Nella specie, trattavasi di clausole che, ad avviso della parte proponente, avrebbero riprodotto
sostanzialmente le "vecchie" commissioni di massimo scoperto, vietate dalla Legge n.2 del
2009, art.2 bis, giungendo di fatto a realizzare una pratica commerciale scorretta e, più in
generale, un comportamento anticoncorrenziale derivante dalla loro contemporanea adozione
da parte di tutti i più importanti istituti di credito.

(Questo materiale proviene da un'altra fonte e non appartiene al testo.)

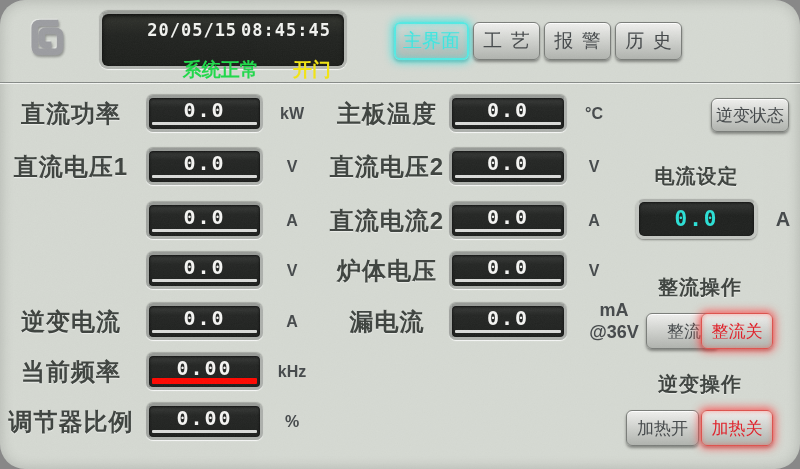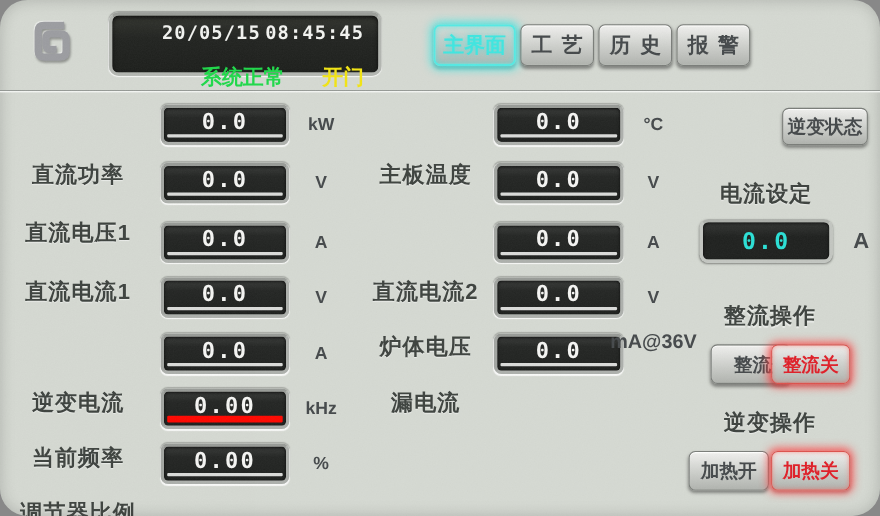--- a/index.html
+++ b/index.html
@@ -32,7 +32,7 @@
     display:flex;align-items:center;justify-content:center;box-sizing:border-box;
     background:linear-gradient(180deg,#f0f0ee,#cfd1cd 50%,#b0b3ae);
     border:1px solid #7a7d79;border-radius:6px;
-    color:#45494b;font-weight:700;cursor:pointer;
+    color:#45494b;font-weight:400;cursor:pointer;
     box-shadow:0 2px 3px rgba(0,0,0,.4),inset 0 1px 0 rgba(255,255,255,.9);
   }
   .nav .btn{height:38px;font-size:19px;}

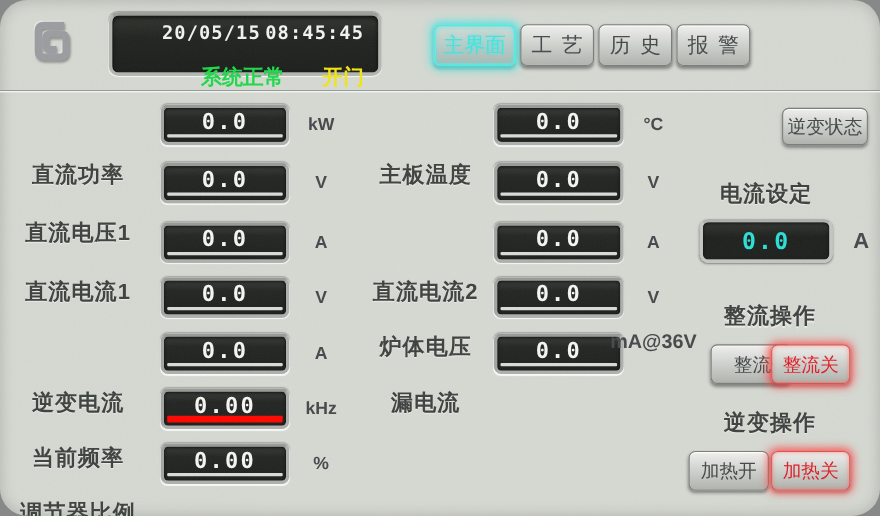--- a/index.html
+++ b/index.html
@@ -115,8 +115,8 @@
     <div class="nav">
       <div class="btn active" style="width: 75px; color: rgb(63, 230, 224);">主界面</div>
       <div class="btn spaced" style="width:67px;">工艺</div>
+      <div class="btn spaced" style="width:67px;">报警</div>
       <div class="btn spaced" style="width:67px;">历史</div>
-      <div class="btn spaced" style="width:67px;">报警</div>
     </div>
 
     <div class="divider"></div>

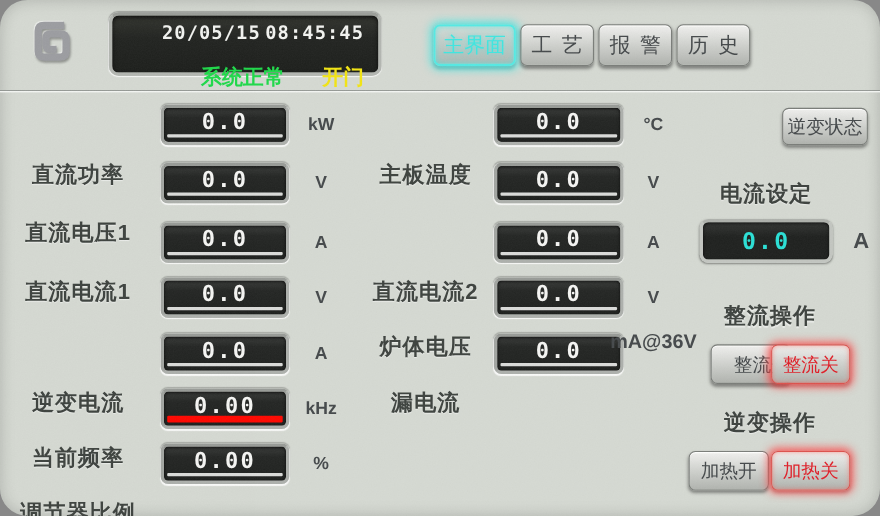--- a/index.html
+++ b/index.html
@@ -49,8 +49,8 @@
   
   .grow{position:absolute;height:37px;left:0;width:100%;}
   .glabel{position:absolute;top:0;text-align:center;line-height:37px;
-    font-weight:700;font-size:20px;letter-spacing:1px;color:#3e433f;
-    text-shadow:0 1px 1px rgba(255,255,255,.55);margin-top:46px;}
+    font-weight:700;font-size:24px;letter-spacing:1px;color:#3e433f;
+    text-shadow:0 1px 1px rgba(255,255,255,.55);}
   .glabel.colL{left:4px;width:134px;}
   .glabel.colM{left:322px;width:130px;}
   .gbox{

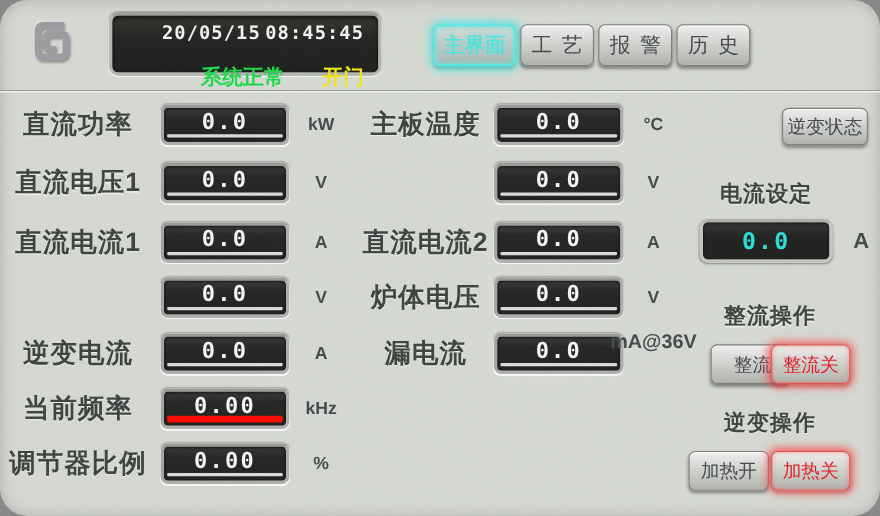--- a/index.html
+++ b/index.html
@@ -193,6 +193,7 @@
     </div>
 
     <div class="grow" style="top:148px;">
+      <div class="glabel colM">直流电压2</div>
       <div class="gbox colM">
         <div class="gval">0.0</div>
         <div class="underline"></div>

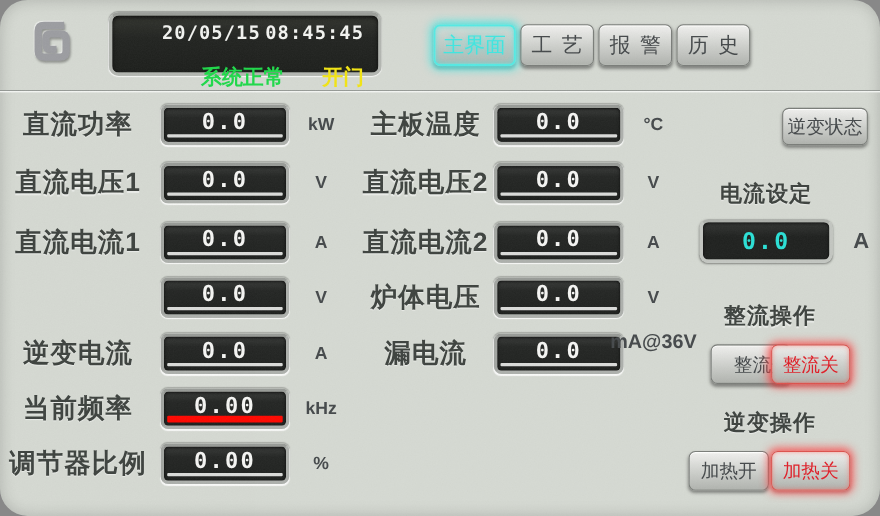--- a/index.html
+++ b/index.html
@@ -140,7 +140,6 @@
     </div>
 
     <div class="grow" style="top:202px;">
-      <div class="glabel colL">直流电流1</div>
       <div class="gbox colL">
         <div class="gval">0.0</div>
         <div class="underline"></div>

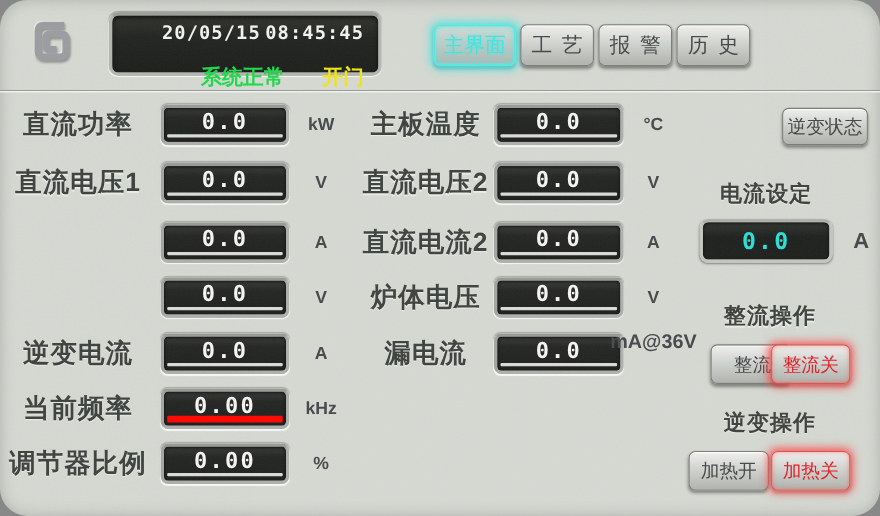--- a/index.html
+++ b/index.html
@@ -70,7 +70,7 @@
     font-weight:700;font-size:16px;color:#45494b;}
   .gunit.colL{left:268px;width:48px;}
   .gunit.colM{left:569px;width:50px;}
-  .gunit.two-line{line-height:1.2;top:-3px;height:43px;display:flex;justify-content:center;font-size:18px;}
+  .gunit.two-line{line-height:1.2;top:-3px;height:43px;display:flex;flex-direction:column;justify-content:center;font-size:18px;margin-left:20px;}
 
   
   .rp-btn{position:absolute;font-size:17px;}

Secondo la Corte territoriale l'azione di classe può essere, tuttavia, proposta solo al fine di
ottenere un risarcimento ovvero una restituzione e, pertanto, esclusivamente in esito al
verificarsi di un pregiudizio effettivo - patrimoniale o, al limite, anche non patrimoniale suscettibile di riparazione mediante pronuncia di condanna al pagamento di una somma, liquida
o liquidabile, di denaro. Al contrario, nel caso di specie, risultava l’insussistenza di un danno
risarcibile - derivante dalla mancata applicazione delle clausole contrattuali contestate;
insussistenza peraltro ammessa in fatto dello stesso proponente l’azione di cui al richiamato art.
140 bis. il quale aveva dichiaratamente introdotto (con sostanziale finalità di mero
accertamento) un'azione risarcitoria proprio con riguardo ad una situazione di applicazione
soltanto eventuale e futura delle nuove commissioni di conto corrente.